> **SUPPLIED MATERIAL**:
········

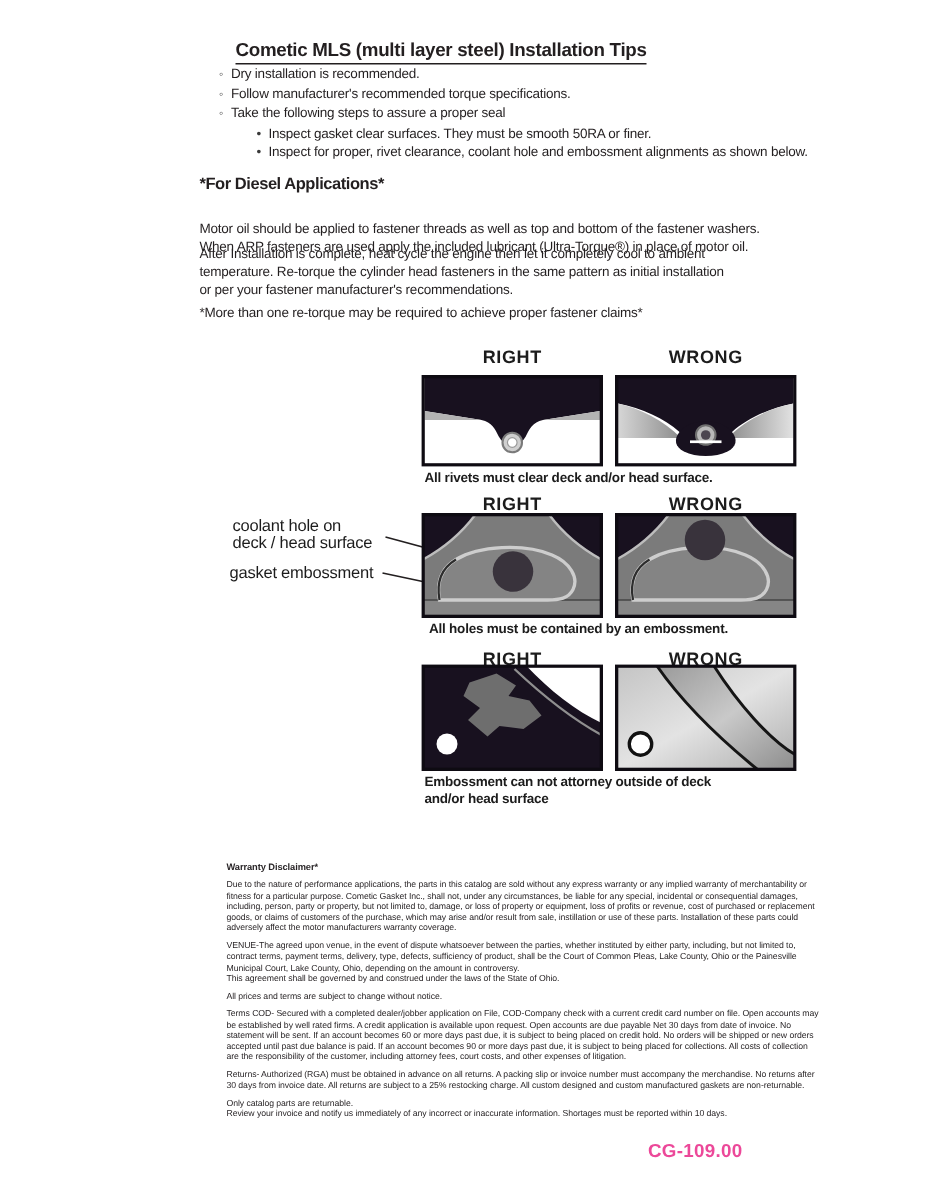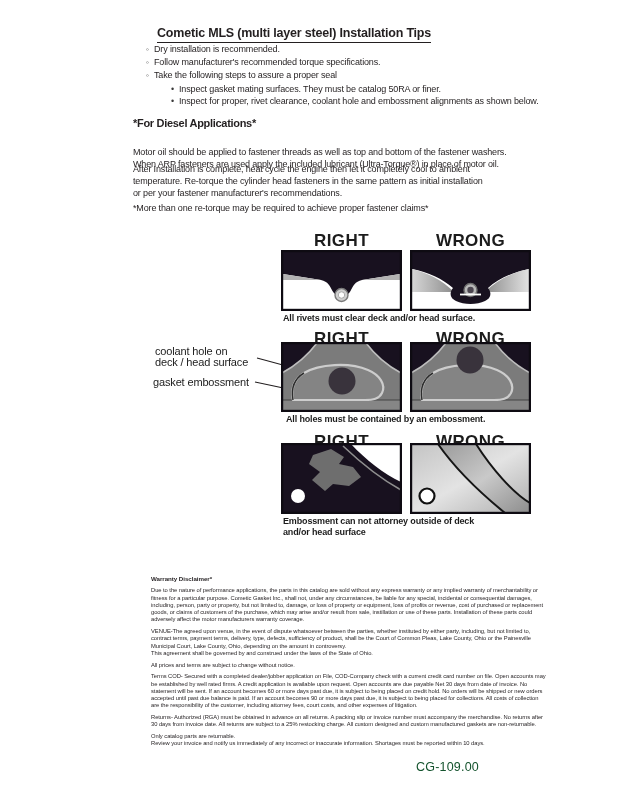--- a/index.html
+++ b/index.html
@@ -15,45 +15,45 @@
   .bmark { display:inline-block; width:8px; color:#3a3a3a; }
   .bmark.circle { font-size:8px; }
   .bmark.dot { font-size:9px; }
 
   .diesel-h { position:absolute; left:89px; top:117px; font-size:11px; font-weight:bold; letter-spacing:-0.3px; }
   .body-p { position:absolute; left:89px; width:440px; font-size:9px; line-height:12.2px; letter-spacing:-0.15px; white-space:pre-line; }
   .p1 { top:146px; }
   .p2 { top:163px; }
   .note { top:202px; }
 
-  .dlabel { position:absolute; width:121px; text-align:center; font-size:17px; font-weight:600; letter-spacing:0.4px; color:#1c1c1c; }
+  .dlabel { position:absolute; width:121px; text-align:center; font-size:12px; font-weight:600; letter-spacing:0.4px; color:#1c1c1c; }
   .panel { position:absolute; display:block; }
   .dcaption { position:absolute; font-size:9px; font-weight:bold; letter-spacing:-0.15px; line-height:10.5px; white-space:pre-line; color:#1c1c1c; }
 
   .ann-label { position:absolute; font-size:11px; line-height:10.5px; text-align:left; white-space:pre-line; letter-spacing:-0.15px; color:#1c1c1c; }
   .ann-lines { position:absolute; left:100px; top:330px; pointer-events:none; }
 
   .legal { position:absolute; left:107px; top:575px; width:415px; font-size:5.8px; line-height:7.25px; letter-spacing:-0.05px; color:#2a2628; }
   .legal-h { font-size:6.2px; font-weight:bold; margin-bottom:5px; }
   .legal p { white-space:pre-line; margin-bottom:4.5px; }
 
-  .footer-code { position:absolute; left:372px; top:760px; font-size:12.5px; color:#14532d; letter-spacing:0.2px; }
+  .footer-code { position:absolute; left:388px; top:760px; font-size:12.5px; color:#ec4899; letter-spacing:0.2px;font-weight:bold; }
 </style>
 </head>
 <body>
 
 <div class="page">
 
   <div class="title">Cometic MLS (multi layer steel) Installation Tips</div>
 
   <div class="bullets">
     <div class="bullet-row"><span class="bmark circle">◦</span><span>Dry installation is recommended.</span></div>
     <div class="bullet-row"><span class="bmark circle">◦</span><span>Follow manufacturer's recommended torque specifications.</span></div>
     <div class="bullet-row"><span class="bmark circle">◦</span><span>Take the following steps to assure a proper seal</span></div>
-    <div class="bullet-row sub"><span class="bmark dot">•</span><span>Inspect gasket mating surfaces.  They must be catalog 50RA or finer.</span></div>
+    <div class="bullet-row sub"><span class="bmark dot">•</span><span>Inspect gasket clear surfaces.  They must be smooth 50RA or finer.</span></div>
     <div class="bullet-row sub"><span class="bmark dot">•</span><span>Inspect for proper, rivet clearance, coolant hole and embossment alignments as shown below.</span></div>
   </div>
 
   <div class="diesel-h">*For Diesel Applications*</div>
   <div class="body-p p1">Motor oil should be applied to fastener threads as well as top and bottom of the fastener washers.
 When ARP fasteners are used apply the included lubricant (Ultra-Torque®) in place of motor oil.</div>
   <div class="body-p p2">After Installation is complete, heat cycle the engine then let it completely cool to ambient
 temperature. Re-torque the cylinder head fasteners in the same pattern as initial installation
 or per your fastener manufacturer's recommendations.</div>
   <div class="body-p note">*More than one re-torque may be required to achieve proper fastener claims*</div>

········

> **WORK REQUIRED**:
Give back the material above exactly as written, but omit the images.

> **ANSWER FOR THIS EXERCISE**:
--- a/index.html
+++ b/index.html
@@ -15,45 +15,45 @@
   .bmark { display:inline-block; width:8px; color:#3a3a3a; }
   .bmark.circle { font-size:8px; }
   .bmark.dot { font-size:9px; }
 
   .diesel-h { position:absolute; left:89px; top:117px; font-size:11px; font-weight:bold; letter-spacing:-0.3px; }
   .body-p { position:absolute; left:89px; width:440px; font-size:9px; line-height:12.2px; letter-spacing:-0.15px; white-space:pre-line; }
   .p1 { top:146px; }
   .p2 { top:163px; }
   .note { top:202px; }
 
-  .dlabel { position:absolute; width:121px; text-align:center; font-size:17px; font-weight:600; letter-spacing:0.4px; color:#1c1c1c; }
+  .dlabel { position:absolute; width:121px; text-align:center; font-size:12px; font-weight:600; letter-spacing:0.4px; color:#1c1c1c; }
   .panel { position:absolute; display:block; }
   .dcaption { position:absolute; font-size:9px; font-weight:bold; letter-spacing:-0.15px; line-height:10.5px; white-space:pre-line; color:#1c1c1c; }
 
   .ann-label { position:absolute; font-size:11px; line-height:10.5px; text-align:left; white-space:pre-line; letter-spacing:-0.15px; color:#1c1c1c; }
   .ann-lines { position:absolute; left:100px; top:330px; pointer-events:none; }
 
   .legal { position:absolute; left:107px; top:575px; width:415px; font-size:5.8px; line-height:7.25px; letter-spacing:-0.05px; color:#2a2628; }
   .legal-h { font-size:6.2px; font-weight:bold; margin-bottom:5px; }
   .legal p { white-space:pre-line; margin-bottom:4.5px; }
 
-  .footer-code { position:absolute; left:372px; top:760px; font-size:12.5px; color:#14532d; letter-spacing:0.2px; }
+  .footer-code { position:absolute; left:388px; top:760px; font-size:12.5px; color:#ec4899; letter-spacing:0.2px;font-weight:bold; }
 </style>
 </head>
 <body>
 
 <div class="page">
 
   <div class="title">Cometic MLS (multi layer steel) Installation Tips</div>
 
   <div class="bullets">
     <div class="bullet-row"><span class="bmark circle">◦</span><span>Dry installation is recommended.</span></div>
     <div class="bullet-row"><span class="bmark circle">◦</span><span>Follow manufacturer's recommended torque specifications.</span></div>
     <div class="bullet-row"><span class="bmark circle">◦</span><span>Take the following steps to assure a proper seal</span></div>
-    <div class="bullet-row sub"><span class="bmark dot">•</span><span>Inspect gasket mating surfaces.  They must be catalog 50RA or finer.</span></div>
+    <div class="bullet-row sub"><span class="bmark dot">•</span><span>Inspect gasket clear surfaces.  They must be smooth 50RA or finer.</span></div>
     <div class="bullet-row sub"><span class="bmark dot">•</span><span>Inspect for proper, rivet clearance, coolant hole and embossment alignments as shown below.</span></div>
   </div>
 
   <div class="diesel-h">*For Diesel Applications*</div>
   <div class="body-p p1">Motor oil should be applied to fastener threads as well as top and bottom of the fastener washers.
 When ARP fasteners are used apply the included lubricant (Ultra-Torque®) in place of motor oil.</div>
   <div class="body-p p2">After Installation is complete, heat cycle the engine then let it completely cool to ambient
 temperature. Re-torque the cylinder head fasteners in the same pattern as initial installation
 or per your fastener manufacturer's recommendations.</div>
   <div class="body-p note">*More than one re-torque may be required to achieve proper fastener claims*</div>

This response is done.